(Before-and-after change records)
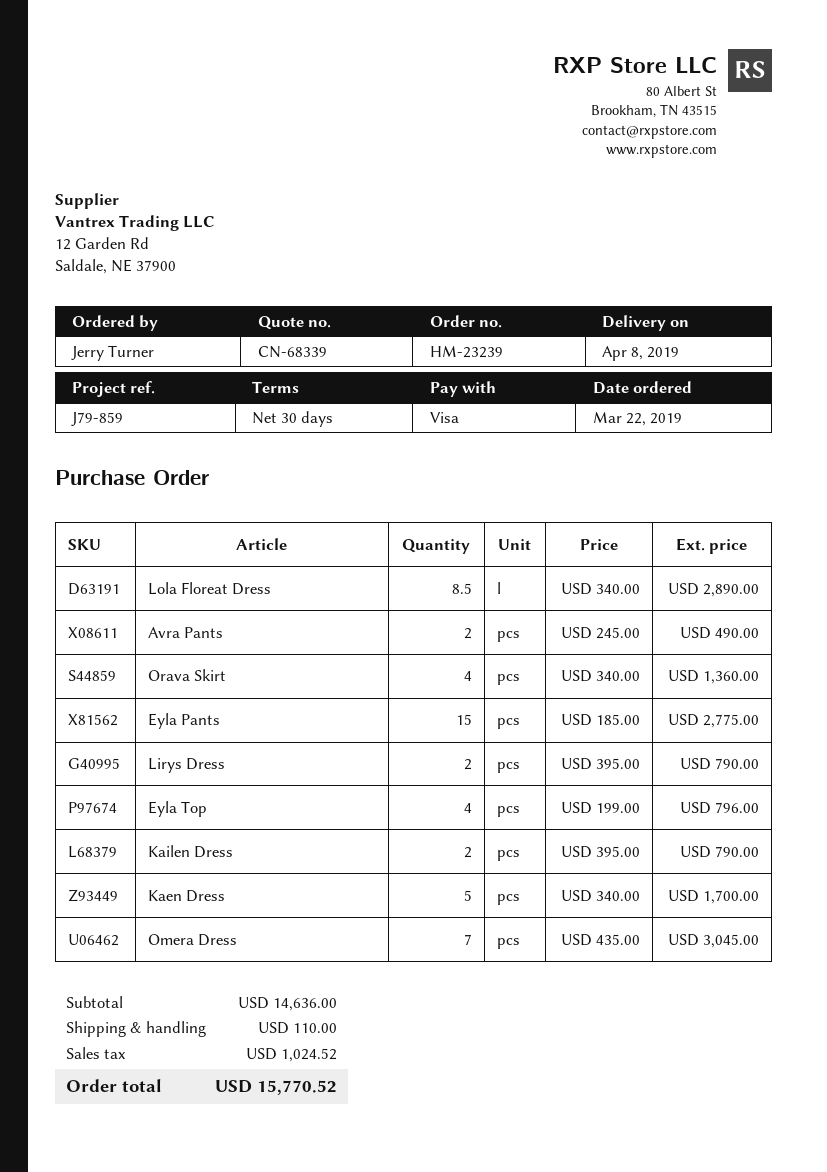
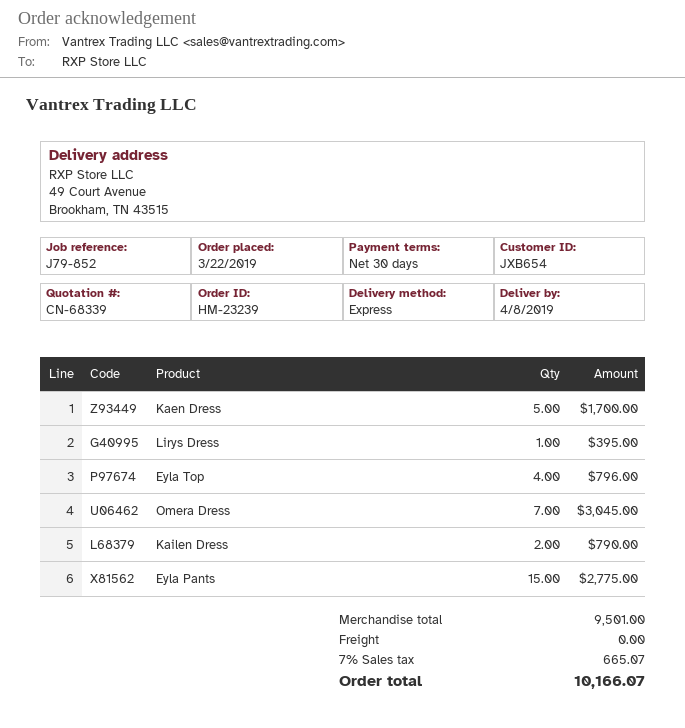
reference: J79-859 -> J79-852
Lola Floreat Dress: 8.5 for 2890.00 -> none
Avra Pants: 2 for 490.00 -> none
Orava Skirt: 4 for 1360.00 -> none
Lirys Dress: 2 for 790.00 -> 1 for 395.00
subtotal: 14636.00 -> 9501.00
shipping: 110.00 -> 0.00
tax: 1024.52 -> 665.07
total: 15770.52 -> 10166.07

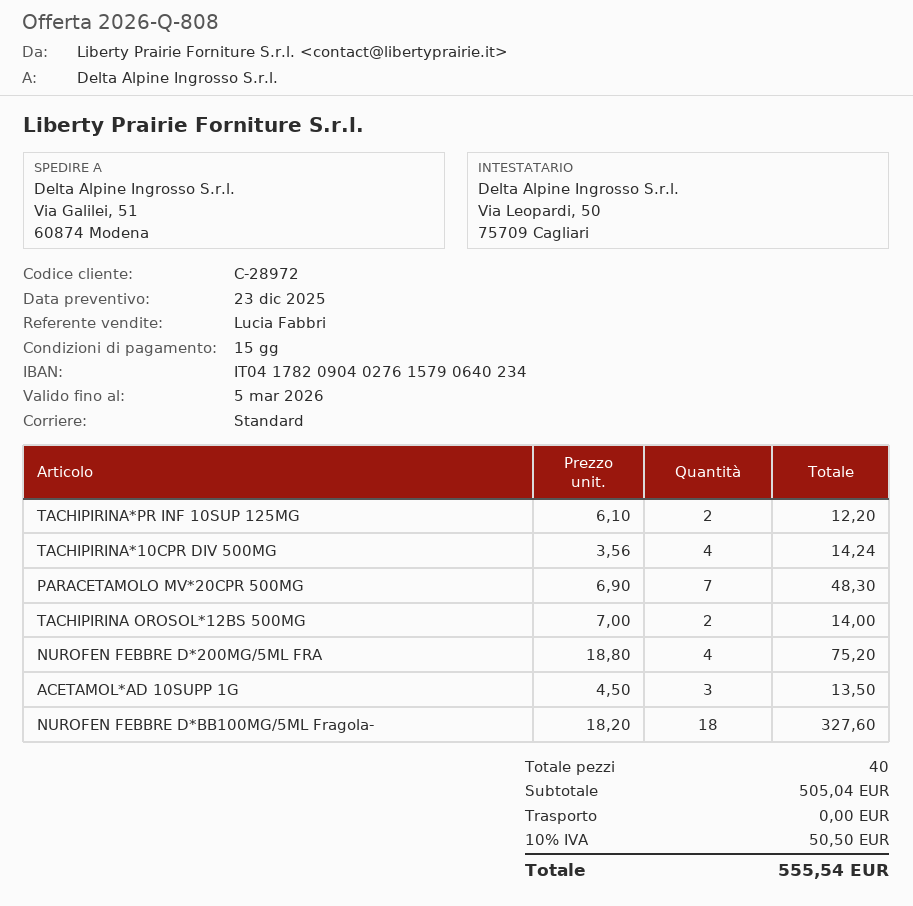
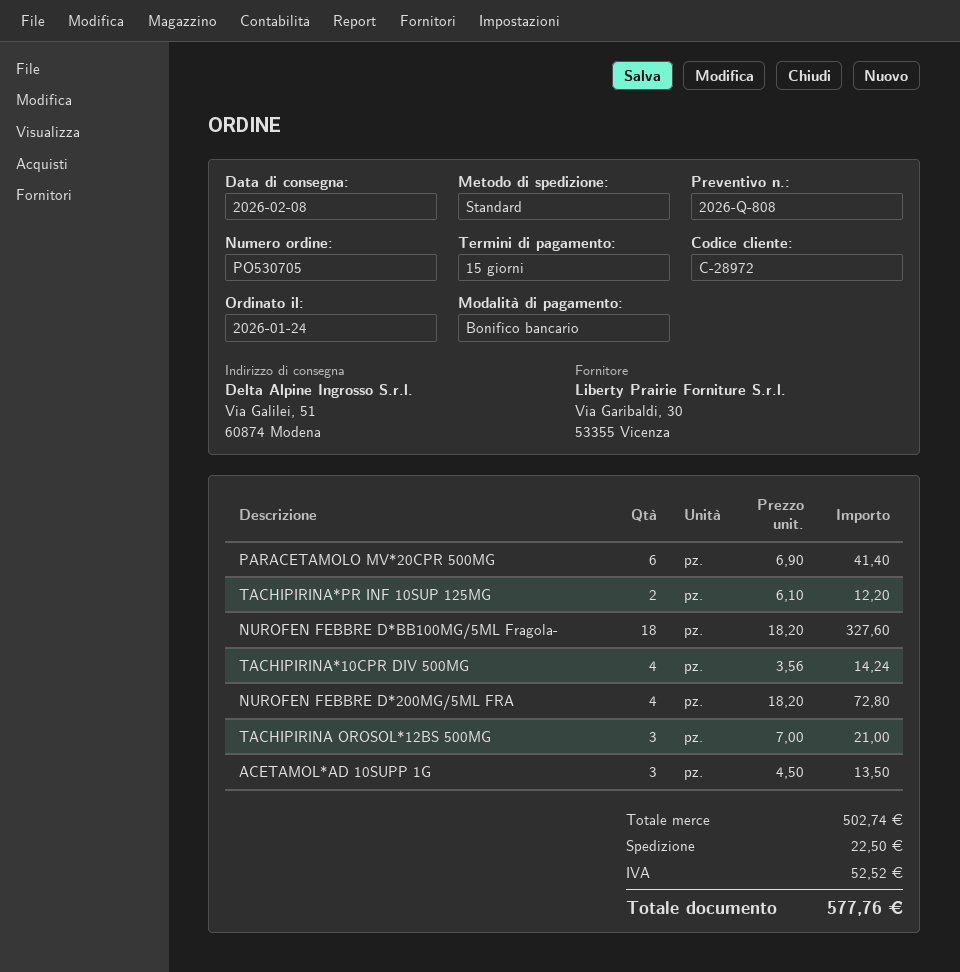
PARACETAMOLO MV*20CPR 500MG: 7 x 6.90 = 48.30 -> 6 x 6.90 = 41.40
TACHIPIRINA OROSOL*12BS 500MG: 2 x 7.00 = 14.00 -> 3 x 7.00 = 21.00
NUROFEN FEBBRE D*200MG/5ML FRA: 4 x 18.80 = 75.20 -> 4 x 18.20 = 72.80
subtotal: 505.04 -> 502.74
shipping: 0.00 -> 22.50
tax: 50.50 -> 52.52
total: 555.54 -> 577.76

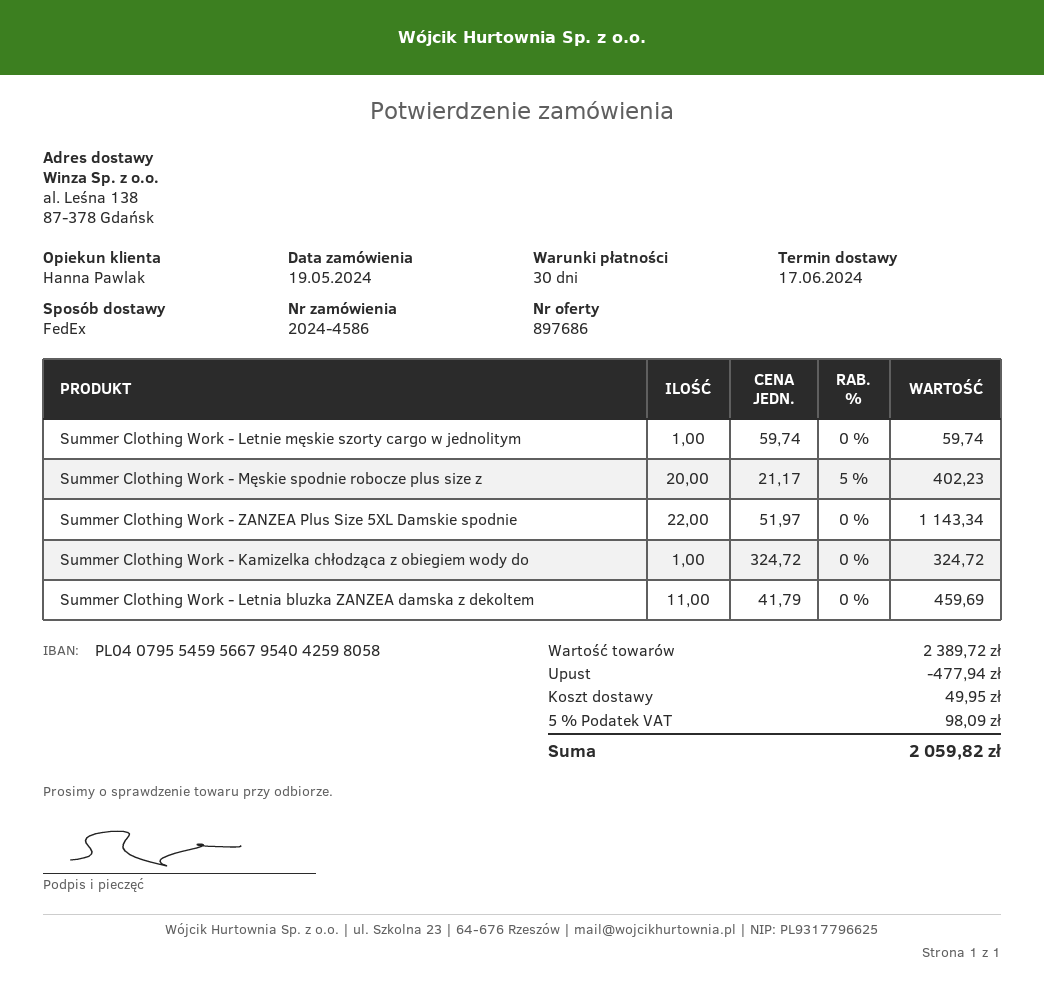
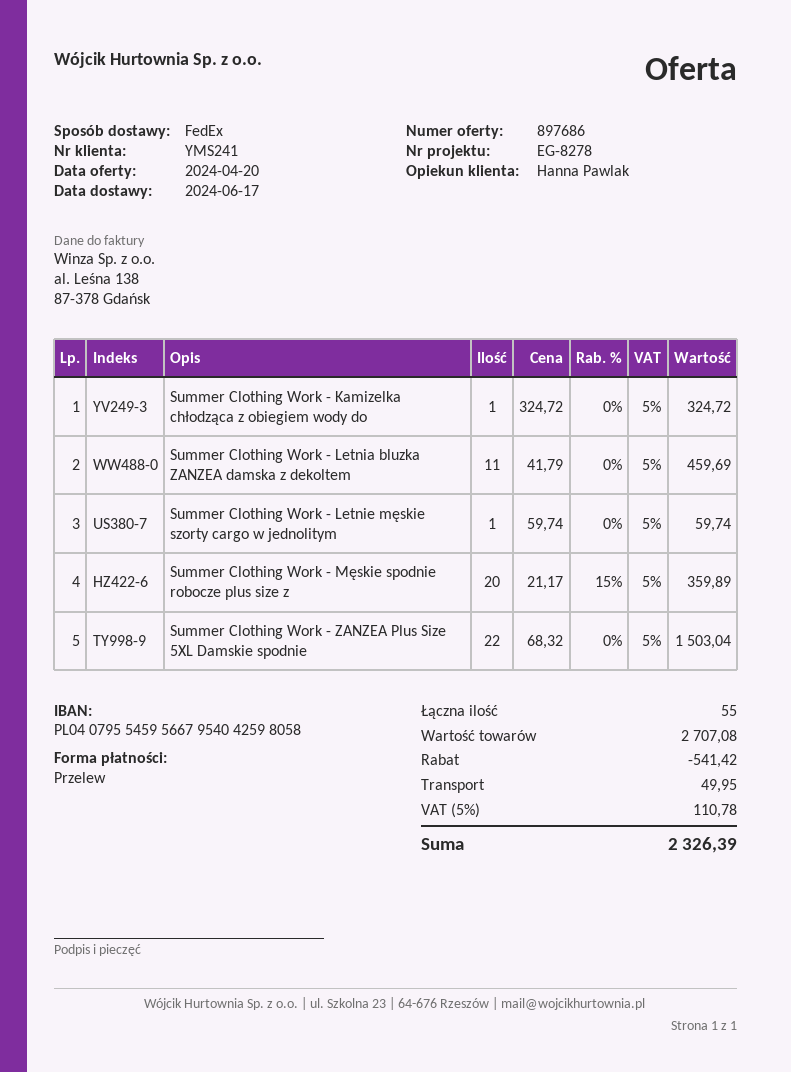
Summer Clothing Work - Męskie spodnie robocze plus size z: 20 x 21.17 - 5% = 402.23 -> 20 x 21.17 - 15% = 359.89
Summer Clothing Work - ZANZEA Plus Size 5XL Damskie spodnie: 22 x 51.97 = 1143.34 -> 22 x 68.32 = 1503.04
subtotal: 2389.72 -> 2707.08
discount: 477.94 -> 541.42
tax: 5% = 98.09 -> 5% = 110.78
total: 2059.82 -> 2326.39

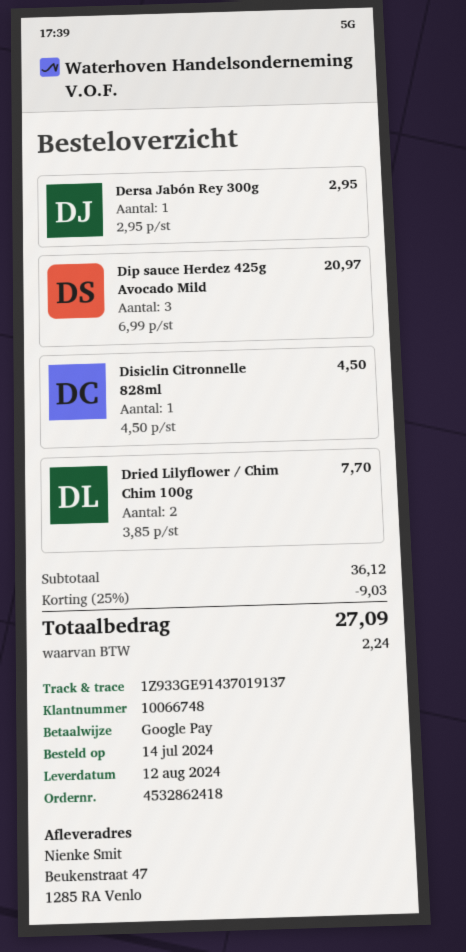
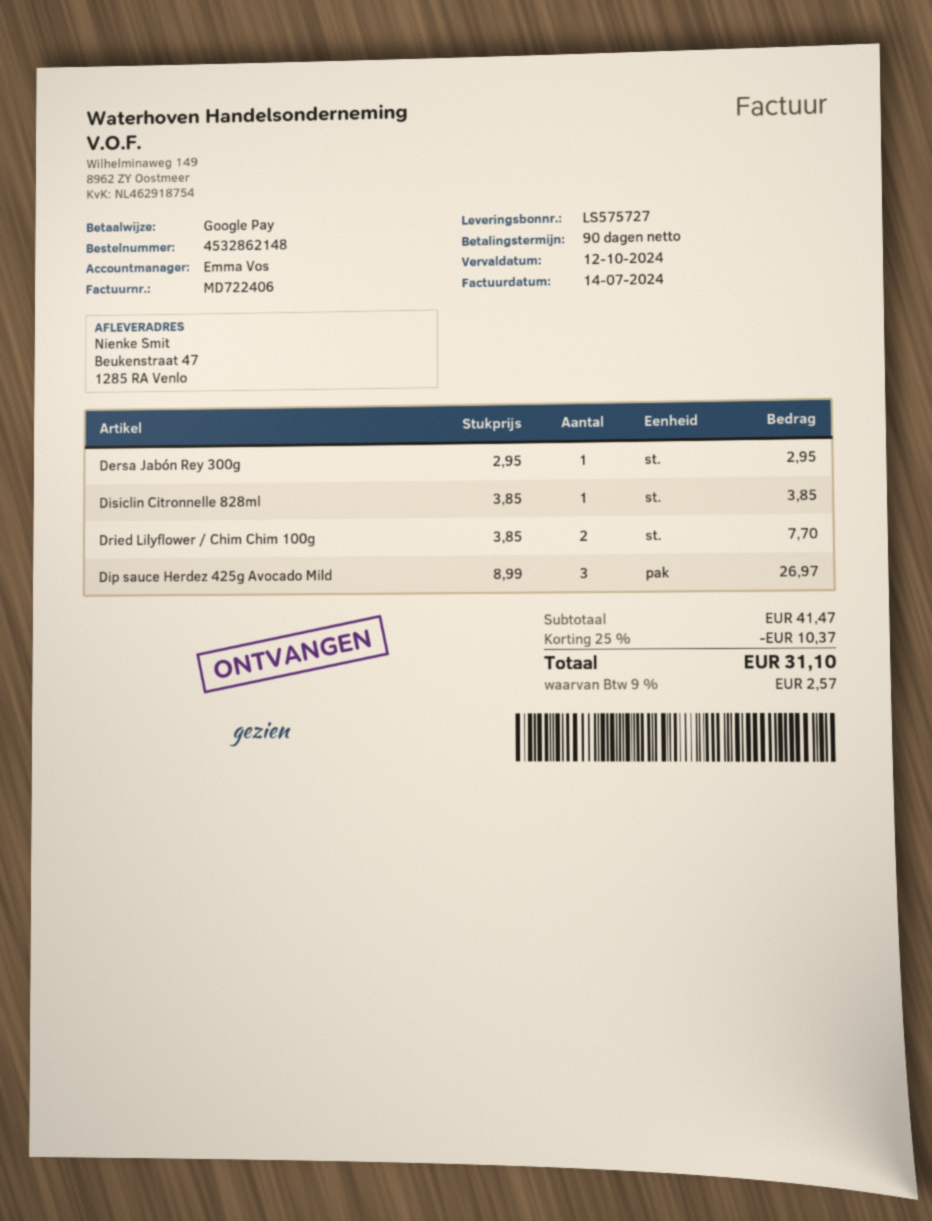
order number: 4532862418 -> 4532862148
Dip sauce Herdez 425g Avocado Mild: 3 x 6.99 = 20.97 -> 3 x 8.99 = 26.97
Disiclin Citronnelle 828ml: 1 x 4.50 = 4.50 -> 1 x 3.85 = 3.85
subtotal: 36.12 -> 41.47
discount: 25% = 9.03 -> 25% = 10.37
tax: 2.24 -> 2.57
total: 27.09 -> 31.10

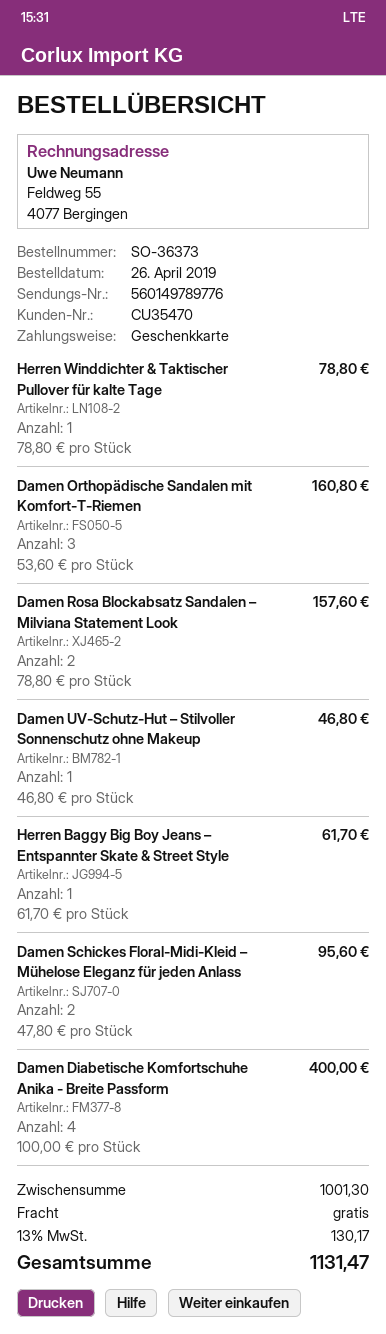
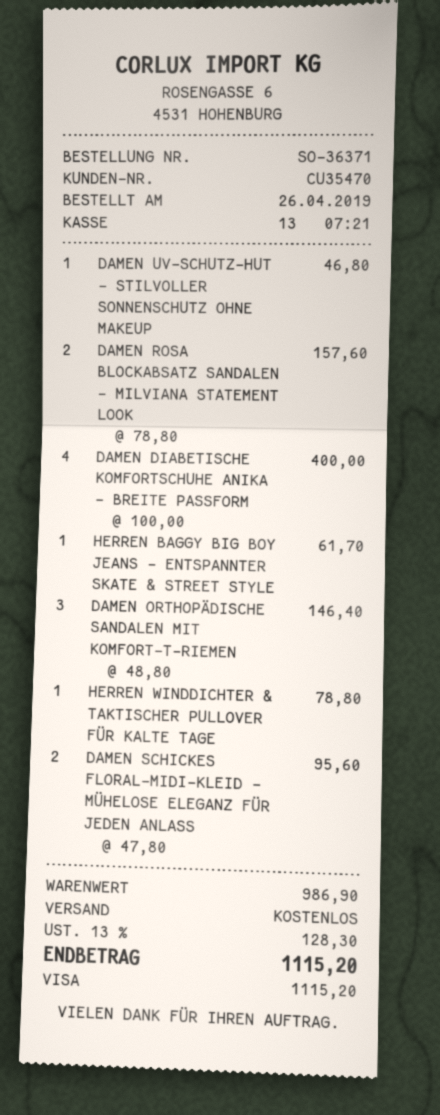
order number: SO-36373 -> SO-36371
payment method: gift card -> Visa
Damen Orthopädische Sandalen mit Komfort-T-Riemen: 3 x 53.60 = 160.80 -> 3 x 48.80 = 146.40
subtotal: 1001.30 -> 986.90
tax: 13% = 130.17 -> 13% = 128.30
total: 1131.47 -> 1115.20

[What is being asked]
Each line in the records above that contains the word "subtotal" must be copied.

[Solved exercise]
subtotal: 14636.00 -> 9501.00
subtotal: 505.04 -> 502.74
subtotal: 2389.72 -> 2707.08
subtotal: 36.12 -> 41.47
subtotal: 1001.30 -> 986.90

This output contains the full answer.